The guidance focuses on three issues related to the use of RWD pulled from EHRs and claims data: the selection of data sources that appropriately address the study question; development and validation of definitions for study design elements; and data provenance and quality throughout the study lifecycle.
Selected Provisions of the Guidance
The FDA notes that sponsors who rely on RWD sourced from EHRs or medical claims data should submit study protocols and statistical analysis plans to FDA and request input from (or a meeting with) the relevant review division before starting the study. Those protocols and plans should identify all data sources that will be included in the study. Additionally, “each data source should be evaluated to determine whether the available information is appropriate for addressing a specific study hypothesis” and “it is important to understand … potential limitations” when EHR data is used to support regulatory submissions to the FDA.
The guidance also noted the importance of determining the relevance of a data source as “there are differences in the practice of medicine around the world and between health care systems that may affect the relevance of the data source to the study question. Patients in different types of commercial or government health care payment programs can differ in a range of characteristics, such as age, socioeconomic status, health conditions, risk factors, and other potential confounders.”
Additionally, the guidance recommends that sponsors state their reasoning for choosing a certain data source for a specific hypothesis, background information on the healthcare system and the methods of diagnosis and preferred treatments for the disease of interest, as well as a description of prescribing and use practices in the health system. If a sponsor uses foreign data sources, it will need to provide an explanation of how the above-named favors may affect the projection of the results to the United States population.

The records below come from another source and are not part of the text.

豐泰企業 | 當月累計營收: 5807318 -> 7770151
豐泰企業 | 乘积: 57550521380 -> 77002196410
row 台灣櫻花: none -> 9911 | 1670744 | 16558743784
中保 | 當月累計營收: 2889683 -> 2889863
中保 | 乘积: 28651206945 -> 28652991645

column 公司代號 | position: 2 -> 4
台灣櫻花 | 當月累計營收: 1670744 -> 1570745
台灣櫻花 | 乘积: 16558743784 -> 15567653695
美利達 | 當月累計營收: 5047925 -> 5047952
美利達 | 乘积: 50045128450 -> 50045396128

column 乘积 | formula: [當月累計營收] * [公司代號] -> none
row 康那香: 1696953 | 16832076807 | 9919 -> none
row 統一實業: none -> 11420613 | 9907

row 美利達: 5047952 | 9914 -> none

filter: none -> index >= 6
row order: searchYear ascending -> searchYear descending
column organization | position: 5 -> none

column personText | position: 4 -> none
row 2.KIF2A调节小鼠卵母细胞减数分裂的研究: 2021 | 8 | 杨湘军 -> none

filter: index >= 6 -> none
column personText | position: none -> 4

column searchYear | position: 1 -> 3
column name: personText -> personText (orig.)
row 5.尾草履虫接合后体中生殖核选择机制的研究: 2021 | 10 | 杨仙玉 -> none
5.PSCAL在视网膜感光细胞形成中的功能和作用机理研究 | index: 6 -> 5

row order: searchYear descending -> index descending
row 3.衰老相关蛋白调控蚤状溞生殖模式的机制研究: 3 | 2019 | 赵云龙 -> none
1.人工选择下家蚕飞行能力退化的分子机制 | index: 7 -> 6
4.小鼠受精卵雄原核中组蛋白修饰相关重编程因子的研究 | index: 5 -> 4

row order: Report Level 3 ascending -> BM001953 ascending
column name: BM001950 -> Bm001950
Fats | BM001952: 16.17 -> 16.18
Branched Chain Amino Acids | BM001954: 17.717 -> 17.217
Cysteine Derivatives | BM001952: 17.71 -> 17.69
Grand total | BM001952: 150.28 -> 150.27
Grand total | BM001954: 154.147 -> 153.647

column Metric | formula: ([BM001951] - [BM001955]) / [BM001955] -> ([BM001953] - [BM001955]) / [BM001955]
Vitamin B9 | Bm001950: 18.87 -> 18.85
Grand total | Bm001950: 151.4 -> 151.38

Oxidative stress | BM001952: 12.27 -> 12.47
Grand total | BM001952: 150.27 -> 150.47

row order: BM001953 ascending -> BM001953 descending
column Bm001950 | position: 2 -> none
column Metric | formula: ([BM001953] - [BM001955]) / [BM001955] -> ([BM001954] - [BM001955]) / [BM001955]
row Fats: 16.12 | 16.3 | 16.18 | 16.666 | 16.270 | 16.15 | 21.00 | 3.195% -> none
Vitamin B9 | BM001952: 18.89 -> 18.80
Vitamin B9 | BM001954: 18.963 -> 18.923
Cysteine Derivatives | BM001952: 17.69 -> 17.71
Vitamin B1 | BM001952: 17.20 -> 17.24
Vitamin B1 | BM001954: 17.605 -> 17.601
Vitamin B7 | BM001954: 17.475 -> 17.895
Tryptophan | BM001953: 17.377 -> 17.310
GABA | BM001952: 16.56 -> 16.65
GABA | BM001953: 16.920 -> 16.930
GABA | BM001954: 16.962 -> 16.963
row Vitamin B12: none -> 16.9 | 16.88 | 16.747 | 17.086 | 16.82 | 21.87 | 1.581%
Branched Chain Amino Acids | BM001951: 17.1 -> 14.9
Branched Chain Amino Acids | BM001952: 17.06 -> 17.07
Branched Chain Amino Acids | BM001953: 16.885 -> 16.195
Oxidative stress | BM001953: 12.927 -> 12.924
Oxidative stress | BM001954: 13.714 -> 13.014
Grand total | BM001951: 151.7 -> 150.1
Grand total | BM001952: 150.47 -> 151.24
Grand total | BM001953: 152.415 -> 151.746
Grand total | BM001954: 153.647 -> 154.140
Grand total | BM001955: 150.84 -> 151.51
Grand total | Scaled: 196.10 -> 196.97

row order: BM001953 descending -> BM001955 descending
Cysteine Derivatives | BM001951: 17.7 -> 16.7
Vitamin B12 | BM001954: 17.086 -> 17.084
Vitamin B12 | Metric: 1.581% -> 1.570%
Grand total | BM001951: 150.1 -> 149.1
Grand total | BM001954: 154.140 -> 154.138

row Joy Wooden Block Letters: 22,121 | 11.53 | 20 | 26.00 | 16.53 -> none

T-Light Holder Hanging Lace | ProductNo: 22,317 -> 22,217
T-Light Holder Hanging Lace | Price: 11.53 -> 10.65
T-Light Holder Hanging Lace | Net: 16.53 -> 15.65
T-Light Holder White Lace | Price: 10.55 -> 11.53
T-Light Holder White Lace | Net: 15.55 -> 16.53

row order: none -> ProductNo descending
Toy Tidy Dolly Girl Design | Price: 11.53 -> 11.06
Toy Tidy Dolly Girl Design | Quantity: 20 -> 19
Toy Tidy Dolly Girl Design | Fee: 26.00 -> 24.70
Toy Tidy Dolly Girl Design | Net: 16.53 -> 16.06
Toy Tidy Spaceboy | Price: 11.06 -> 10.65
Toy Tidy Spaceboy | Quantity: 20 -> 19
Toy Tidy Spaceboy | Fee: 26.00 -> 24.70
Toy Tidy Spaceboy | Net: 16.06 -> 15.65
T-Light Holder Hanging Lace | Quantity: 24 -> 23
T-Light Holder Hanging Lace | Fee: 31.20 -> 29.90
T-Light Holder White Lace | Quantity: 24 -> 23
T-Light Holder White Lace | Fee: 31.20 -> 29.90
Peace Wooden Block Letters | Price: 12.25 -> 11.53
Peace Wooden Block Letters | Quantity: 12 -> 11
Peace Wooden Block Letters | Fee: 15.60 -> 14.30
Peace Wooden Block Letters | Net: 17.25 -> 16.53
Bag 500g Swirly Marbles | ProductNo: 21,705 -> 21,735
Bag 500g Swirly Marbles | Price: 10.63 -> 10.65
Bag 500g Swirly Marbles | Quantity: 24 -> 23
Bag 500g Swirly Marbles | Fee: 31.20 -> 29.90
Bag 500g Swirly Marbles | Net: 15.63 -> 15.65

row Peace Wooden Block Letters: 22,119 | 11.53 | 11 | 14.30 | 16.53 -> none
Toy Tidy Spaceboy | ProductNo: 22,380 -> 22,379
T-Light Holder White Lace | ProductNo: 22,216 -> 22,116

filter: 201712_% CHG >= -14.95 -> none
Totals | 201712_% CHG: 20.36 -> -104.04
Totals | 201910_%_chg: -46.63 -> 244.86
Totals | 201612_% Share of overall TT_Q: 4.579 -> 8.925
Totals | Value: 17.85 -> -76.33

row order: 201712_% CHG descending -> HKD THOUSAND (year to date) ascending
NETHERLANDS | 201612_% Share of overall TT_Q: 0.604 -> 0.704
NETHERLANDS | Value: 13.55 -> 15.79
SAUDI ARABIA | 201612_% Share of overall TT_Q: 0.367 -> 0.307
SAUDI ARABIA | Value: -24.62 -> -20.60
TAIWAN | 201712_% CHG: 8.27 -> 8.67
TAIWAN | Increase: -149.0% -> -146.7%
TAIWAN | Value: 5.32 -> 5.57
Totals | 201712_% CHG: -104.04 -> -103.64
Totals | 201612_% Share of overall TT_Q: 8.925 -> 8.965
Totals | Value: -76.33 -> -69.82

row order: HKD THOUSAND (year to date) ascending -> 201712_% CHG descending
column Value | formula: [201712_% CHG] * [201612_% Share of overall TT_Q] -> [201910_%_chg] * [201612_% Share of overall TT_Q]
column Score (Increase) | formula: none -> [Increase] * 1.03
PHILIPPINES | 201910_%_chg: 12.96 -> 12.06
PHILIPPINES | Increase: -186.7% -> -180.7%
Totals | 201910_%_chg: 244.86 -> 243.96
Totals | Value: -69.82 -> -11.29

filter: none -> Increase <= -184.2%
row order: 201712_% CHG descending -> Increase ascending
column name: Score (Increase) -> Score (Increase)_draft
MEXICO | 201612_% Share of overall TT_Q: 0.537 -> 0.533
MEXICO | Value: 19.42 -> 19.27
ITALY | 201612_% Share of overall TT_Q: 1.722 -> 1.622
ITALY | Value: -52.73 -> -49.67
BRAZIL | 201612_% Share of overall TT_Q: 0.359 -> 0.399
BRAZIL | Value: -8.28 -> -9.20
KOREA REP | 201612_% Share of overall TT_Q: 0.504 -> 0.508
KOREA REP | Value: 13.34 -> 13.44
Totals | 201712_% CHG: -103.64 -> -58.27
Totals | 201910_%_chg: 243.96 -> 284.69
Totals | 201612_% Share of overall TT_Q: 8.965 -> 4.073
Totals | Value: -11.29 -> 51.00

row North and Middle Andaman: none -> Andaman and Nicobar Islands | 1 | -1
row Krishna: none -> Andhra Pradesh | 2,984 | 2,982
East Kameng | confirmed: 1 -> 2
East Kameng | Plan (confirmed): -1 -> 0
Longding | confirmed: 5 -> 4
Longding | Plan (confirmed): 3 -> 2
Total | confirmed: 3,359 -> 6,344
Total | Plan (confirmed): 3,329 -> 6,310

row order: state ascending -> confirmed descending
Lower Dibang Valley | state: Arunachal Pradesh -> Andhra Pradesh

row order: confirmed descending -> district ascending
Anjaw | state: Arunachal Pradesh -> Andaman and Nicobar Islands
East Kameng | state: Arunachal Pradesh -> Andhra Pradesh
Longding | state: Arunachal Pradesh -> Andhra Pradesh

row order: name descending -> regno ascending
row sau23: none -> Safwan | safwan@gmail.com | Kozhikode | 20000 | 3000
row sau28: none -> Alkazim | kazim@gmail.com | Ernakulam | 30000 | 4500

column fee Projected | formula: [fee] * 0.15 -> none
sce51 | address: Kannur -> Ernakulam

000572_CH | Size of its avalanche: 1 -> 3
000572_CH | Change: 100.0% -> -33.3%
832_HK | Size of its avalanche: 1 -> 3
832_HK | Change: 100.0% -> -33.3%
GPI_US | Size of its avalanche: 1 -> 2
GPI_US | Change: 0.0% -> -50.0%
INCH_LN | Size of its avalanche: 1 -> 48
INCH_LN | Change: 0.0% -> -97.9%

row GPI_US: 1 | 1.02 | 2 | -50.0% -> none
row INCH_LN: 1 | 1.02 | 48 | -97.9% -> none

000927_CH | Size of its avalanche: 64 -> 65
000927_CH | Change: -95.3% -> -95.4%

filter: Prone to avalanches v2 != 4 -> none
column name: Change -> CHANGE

The guidance includes examples of potential limitations, such as when an EHR does not capture a patient’s entire care record if their treatment takes place across multiple health systems or networks. Additionally, the purpose of medical claims data is to support payment for care, and therefore, claims may not accurately reflect a particular disease, or a patient may have a disease or condition that is not reflected in claims data. Even if EHR systems are modified for the purpose of collecting additional data for prospective clinical studies, FDA cautions that “given the limited ability to add modules to collect extensive additional information, EHR-based data collection may still not be comprehensive.”
Complementary Guidance
The guidance supplements and complements the 2013 guidance from FDA, Best Practices for Conducting and Reporting Pharmacoepidemiologic Safety Studies Using Electronic Healthcare Data. However, the guidance does not address study design or type of statistical analysis, nor does it endorse any specific type of data source or study methodology, “For all study designs, it is important to ensure the reliability and relevance of the data used to help support a regulatory decision.”
Comment Period
Under the Federal Register notice, stakeholders can submit comments to the FDA by November 29, 2021.